Eve geldiğimde "Babam" fazla bir şey söylemedi. Sadece, benim hiç bir koşulda bu evde olmamın hoş olmayacağını söyledi. Bana paltomu almak için bile bir şans vermedi. Neredeyse bana küfrederek, beni kapı dışarı attı.
Onunla tartışmanın hiç bir anlamı olmadığını biliyordum, çünkü o ne isterse yapabilirdi. Her zaman yapardı. Tek yol buydu. Ve muhtemelen bu yol olacaktı.

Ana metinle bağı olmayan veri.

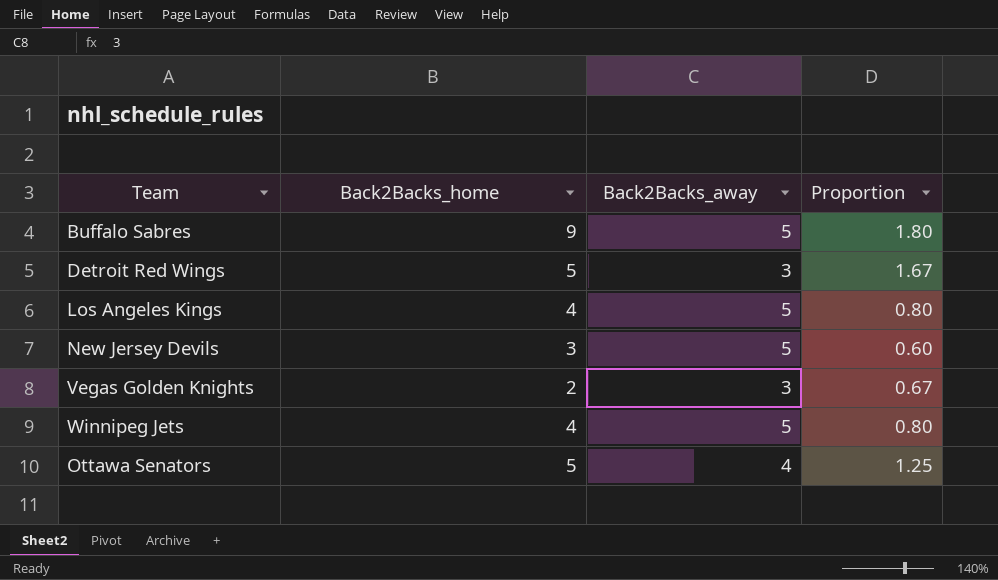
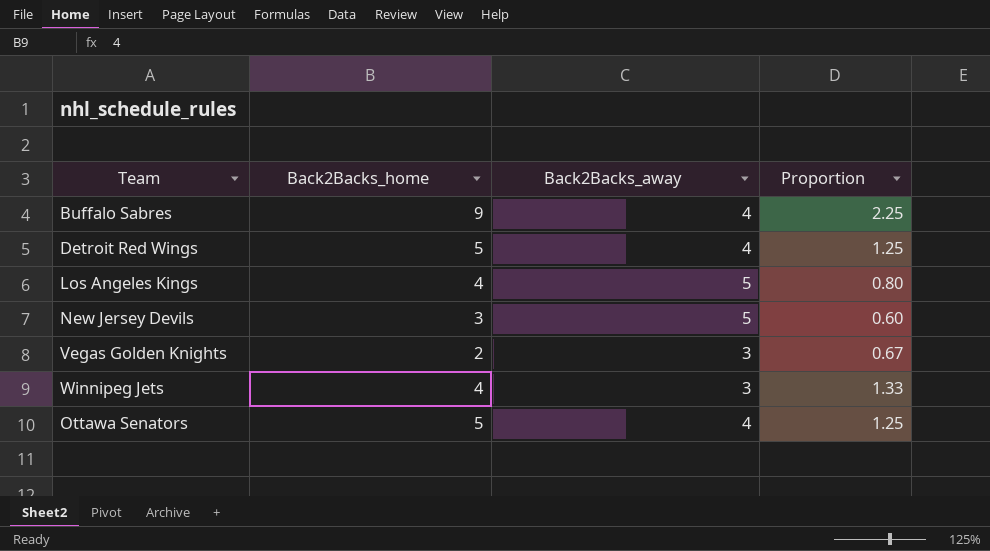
Buffalo Sabres | Back2Backs_away: 5 -> 4
Buffalo Sabres | Proportion: 1.80 -> 2.25
Detroit Red Wings | Back2Backs_away: 3 -> 4
Detroit Red Wings | Proportion: 1.67 -> 1.25
Winnipeg Jets | Back2Backs_away: 5 -> 3
Winnipeg Jets | Proportion: 0.80 -> 1.33

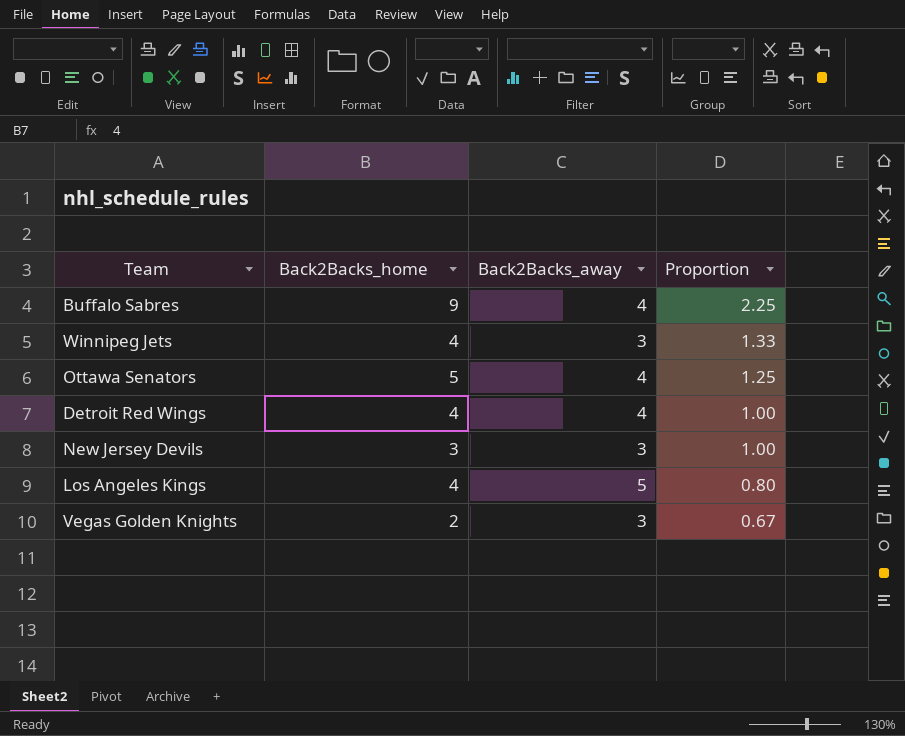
row order: none -> Proportion descending
Detroit Red Wings | Back2Backs_home: 5 -> 4
Detroit Red Wings | Proportion: 1.25 -> 1.00
New Jersey Devils | Back2Backs_away: 5 -> 3
New Jersey Devils | Proportion: 0.60 -> 1.00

Ben sadece onun beni evden kovmasına şaşırmıştım. Yani, babamın benden nefret ettiğini biliyordum, ama yanlış bir şey yapmamıştım. Ben bilmiyordum. Yanlış bir şey yaptığım açıktı. Sadece ne olduğunu bilmiyordum.
Bir araba beni geçti ve sonrasında bana kar fırlatmasıyla geri sıçradım. Tanrım çok soğuktu. Ve kararanlık olmaya başlamıştı. Yakında yiyecek bir şeyler bulmak zorunda olduğumu biliyordum. Hatta daha da önemlisi, uyumak için sıcak bir yere ihtiyacım vardı. Eğer dışarıda yatasam muhtemelen hipotermi olacağımı biliyordum. Yardıma ihtiyacım vardı, bunu biliyordum.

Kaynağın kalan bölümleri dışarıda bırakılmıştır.